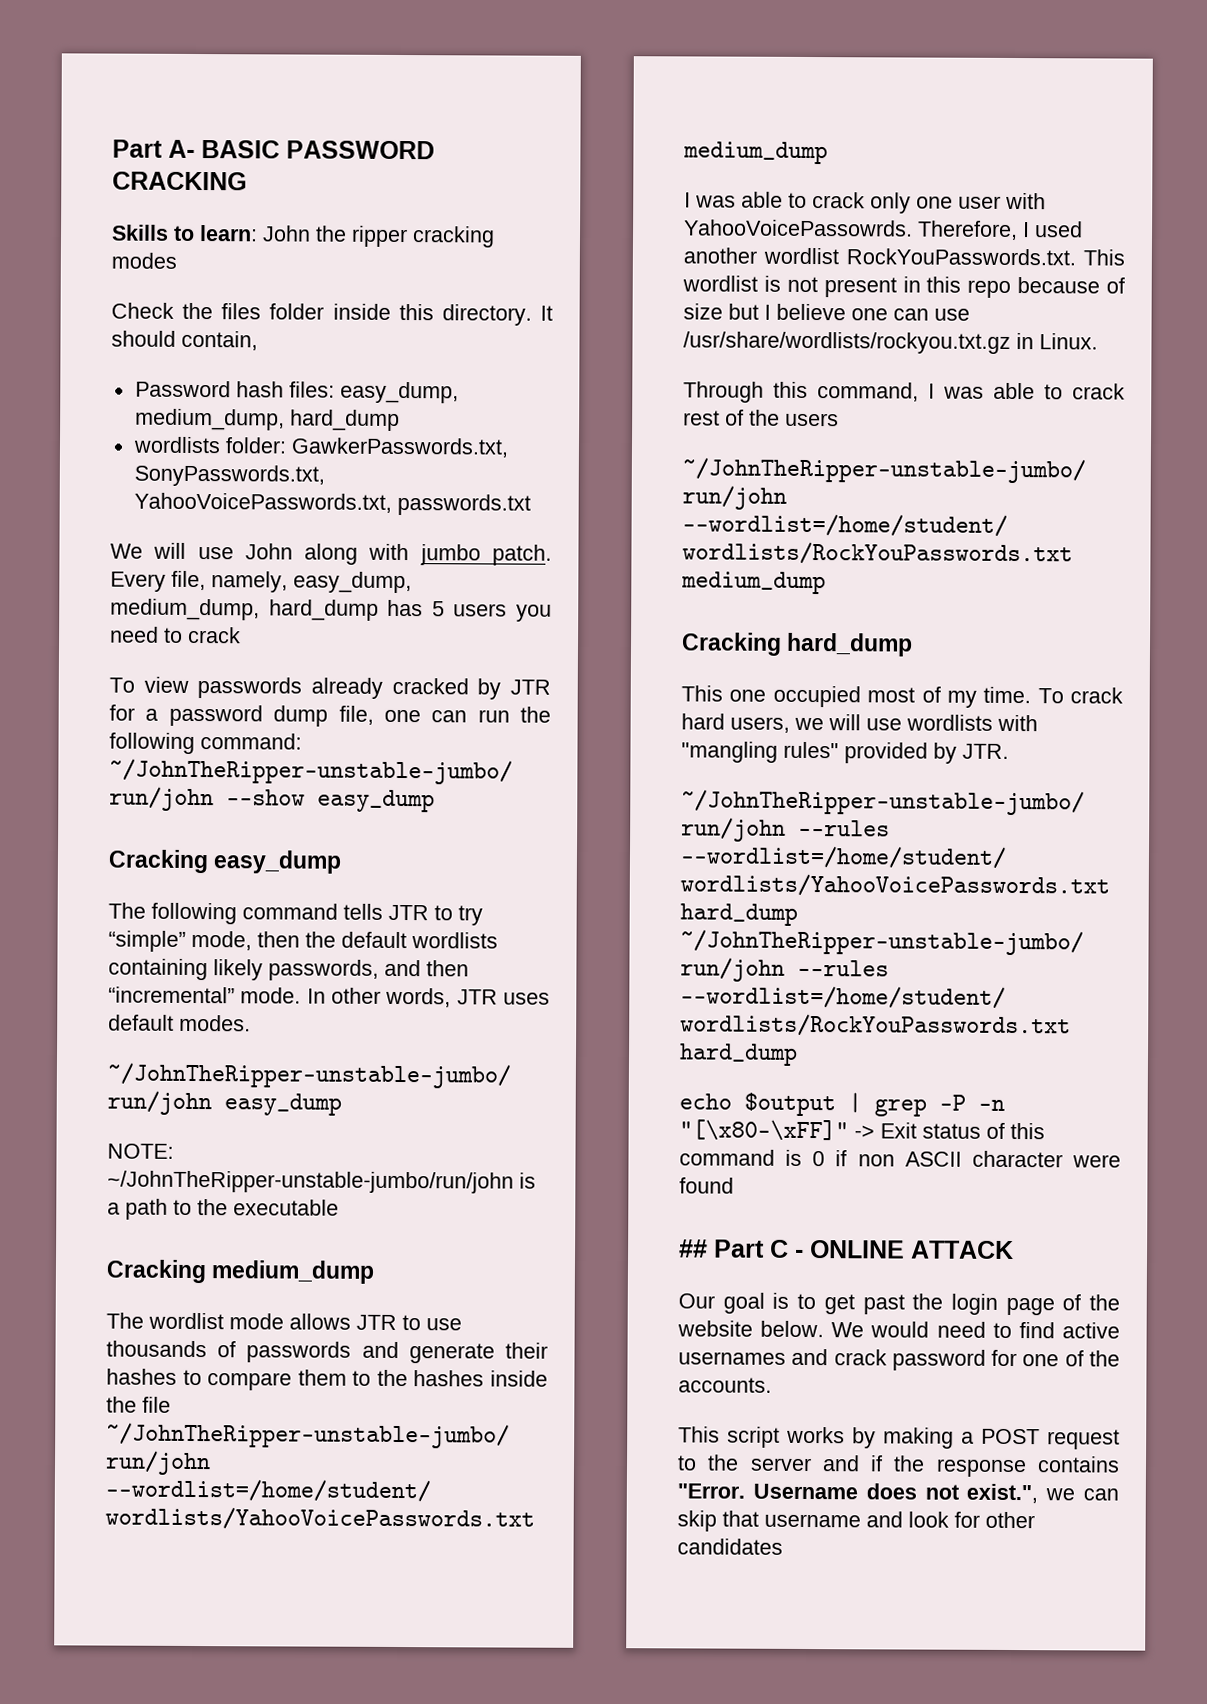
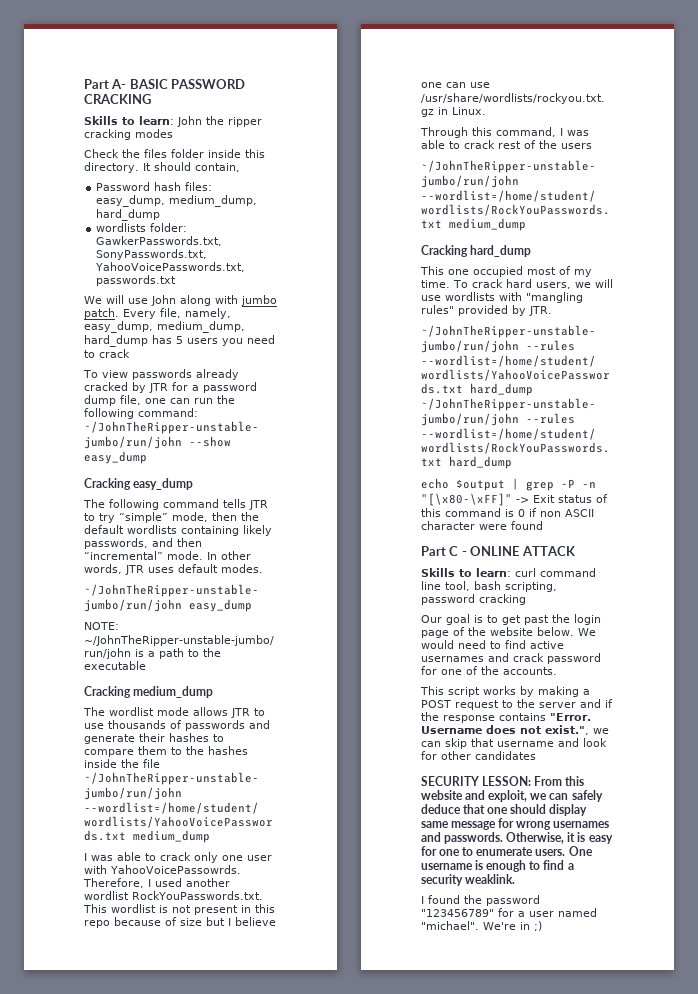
[679,1239,708,1258] ## -> (543, 525) none
(1014, 1250) none -> [421,568,596,577] [421,581,557,592] [421,594,526,605] // Skills to learn: curl command line tool, bash scripting, password cracking
(783, 1546) none -> [421,776,585,786] [421,790,603,802] [421,804,588,816] [421,818,610,830] [421,832,613,844] [421,846,593,856] [421,860,574,872] [421,874,516,886] [421,895,540,906] [421,908,597,917] [421,921,542,931] // SECURITY LESSON: From this website and exploit, we can safely deduce that one should display same message for wrong usernames and passwords. Otherwise, it is easy for one to enumerate users. One username is enough to find a security weaklink. // I found the password "123456789" for a user named "michael". We're in ;)

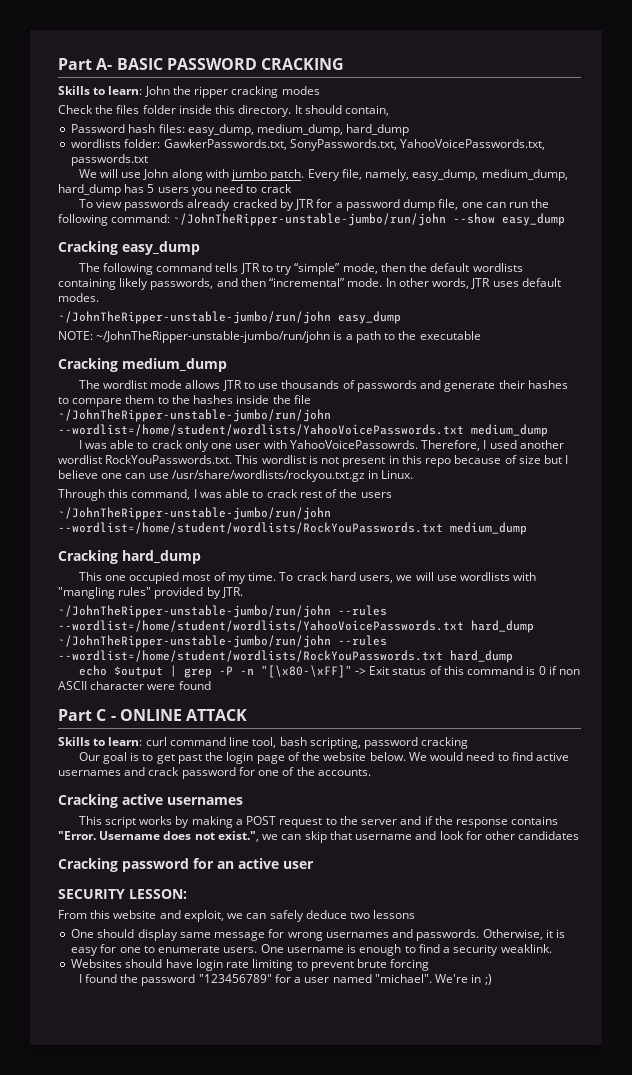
(557, 671) none -> [58,794,243,808] // Cracking active usernames
(536, 755) none -> [58,858,314,872] // Cracking password for an active user
(532, 781) none -> (187, 894) //
[463,804,509,814] that one -> [350,910,416,919] [71,929,95,938] two lessons // One
(516, 879) none -> [71,959,430,971] // Websites should have login rate limiting to prevent brute forcing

____________

Copy the entries exactly. No pictures.

[679,1239,708,1258] ## -> (543, 525) none
(1014, 1250) none -> [421,568,596,577] [421,581,557,592] [421,594,526,605] // Skills to learn: curl command line tool, bash scripting, password cracking
(783, 1546) none -> [421,776,585,786] [421,790,603,802] [421,804,588,816] [421,818,610,830] [421,832,613,844] [421,846,593,856] [421,860,574,872] [421,874,516,886] [421,895,540,906] [421,908,597,917] [421,921,542,931] // SECURITY LESSON: From this website and exploit, we can safely deduce that one should display same message for wrong usernames and passwords. Otherwise, it is easy for one to enumerate users. One username is enough to find a security weaklink. // I found the password "123456789" for a user named "michael". We're in ;)

(557, 671) none -> [58,794,243,808] // Cracking active usernames
(536, 755) none -> [58,858,314,872] // Cracking password for an active user
(532, 781) none -> (187, 894) //
[463,804,509,814] that one -> [350,910,416,919] [71,929,95,938] two lessons // One
(516, 879) none -> [71,959,430,971] // Websites should have login rate limiting to prevent brute forcing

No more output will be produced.